WHAT TO PRODUCE ▸ Return every line of the records that includes the string "below".

──────── DATA SHOWN ────────

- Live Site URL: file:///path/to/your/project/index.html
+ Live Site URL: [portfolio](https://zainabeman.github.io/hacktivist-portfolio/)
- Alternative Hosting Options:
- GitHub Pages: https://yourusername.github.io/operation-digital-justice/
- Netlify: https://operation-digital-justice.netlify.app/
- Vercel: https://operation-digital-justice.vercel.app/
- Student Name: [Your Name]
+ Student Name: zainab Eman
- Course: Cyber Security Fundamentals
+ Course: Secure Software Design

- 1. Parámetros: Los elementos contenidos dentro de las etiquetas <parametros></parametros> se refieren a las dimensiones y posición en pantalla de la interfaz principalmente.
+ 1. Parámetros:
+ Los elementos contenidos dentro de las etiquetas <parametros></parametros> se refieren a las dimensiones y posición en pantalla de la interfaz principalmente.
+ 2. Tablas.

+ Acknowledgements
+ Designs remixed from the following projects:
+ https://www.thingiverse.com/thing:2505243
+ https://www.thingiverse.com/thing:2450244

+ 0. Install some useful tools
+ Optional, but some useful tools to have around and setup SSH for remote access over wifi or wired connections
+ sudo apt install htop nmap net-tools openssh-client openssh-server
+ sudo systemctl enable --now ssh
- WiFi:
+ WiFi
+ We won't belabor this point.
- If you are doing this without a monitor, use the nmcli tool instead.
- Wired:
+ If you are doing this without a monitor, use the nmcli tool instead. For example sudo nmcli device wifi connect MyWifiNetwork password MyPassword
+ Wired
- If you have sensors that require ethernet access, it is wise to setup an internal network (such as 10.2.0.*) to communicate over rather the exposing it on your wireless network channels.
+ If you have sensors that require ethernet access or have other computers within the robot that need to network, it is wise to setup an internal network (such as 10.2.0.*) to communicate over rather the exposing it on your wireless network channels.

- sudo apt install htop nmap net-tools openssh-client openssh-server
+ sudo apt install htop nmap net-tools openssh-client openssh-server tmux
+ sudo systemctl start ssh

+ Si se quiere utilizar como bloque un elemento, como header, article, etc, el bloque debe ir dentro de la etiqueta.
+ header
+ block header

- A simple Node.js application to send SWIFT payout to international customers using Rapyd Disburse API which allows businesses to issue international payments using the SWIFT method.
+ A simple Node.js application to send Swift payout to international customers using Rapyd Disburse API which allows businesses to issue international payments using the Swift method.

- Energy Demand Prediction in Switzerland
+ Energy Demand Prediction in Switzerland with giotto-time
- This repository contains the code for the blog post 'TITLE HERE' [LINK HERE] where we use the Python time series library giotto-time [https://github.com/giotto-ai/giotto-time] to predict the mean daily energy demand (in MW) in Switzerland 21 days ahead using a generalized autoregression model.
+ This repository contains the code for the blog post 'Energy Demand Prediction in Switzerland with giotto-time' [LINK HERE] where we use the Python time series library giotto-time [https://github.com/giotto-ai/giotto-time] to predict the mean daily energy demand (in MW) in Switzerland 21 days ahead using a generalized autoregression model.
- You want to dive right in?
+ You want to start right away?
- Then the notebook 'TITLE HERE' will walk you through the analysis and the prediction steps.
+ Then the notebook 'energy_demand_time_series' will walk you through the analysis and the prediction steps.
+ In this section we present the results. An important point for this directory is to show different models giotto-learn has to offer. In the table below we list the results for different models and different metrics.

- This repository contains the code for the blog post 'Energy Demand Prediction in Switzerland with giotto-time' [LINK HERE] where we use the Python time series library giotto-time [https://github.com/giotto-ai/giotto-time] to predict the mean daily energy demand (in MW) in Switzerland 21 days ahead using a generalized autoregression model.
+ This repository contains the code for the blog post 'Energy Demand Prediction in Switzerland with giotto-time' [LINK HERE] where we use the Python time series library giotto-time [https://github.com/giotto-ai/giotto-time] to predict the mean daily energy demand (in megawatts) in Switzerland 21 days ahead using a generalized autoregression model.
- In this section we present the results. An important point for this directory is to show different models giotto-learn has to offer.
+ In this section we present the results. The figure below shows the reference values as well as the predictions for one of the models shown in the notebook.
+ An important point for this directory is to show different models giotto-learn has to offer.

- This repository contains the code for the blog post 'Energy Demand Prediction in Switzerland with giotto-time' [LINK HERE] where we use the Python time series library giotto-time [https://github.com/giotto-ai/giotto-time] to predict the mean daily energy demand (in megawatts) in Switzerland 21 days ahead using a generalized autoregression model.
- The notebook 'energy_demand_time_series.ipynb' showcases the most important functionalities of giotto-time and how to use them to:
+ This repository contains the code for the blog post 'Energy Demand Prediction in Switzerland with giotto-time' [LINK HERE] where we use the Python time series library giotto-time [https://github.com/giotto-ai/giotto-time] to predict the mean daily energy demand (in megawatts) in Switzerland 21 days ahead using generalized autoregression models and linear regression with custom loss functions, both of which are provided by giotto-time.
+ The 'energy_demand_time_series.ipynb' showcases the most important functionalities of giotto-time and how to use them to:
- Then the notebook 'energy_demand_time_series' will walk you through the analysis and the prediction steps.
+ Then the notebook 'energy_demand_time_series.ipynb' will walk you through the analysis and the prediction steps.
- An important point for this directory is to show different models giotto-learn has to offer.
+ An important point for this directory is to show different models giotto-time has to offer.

────────

SOLUTION FOR THIS EXERCISE ▸
+ In this section we present the results. An important point for this directory is to show different models giotto-learn has to offer. In the table below we list the results for different models and different metrics.
+ In this section we present the results. The figure below shows the reference values as well as the predictions for one of the models shown in the notebook.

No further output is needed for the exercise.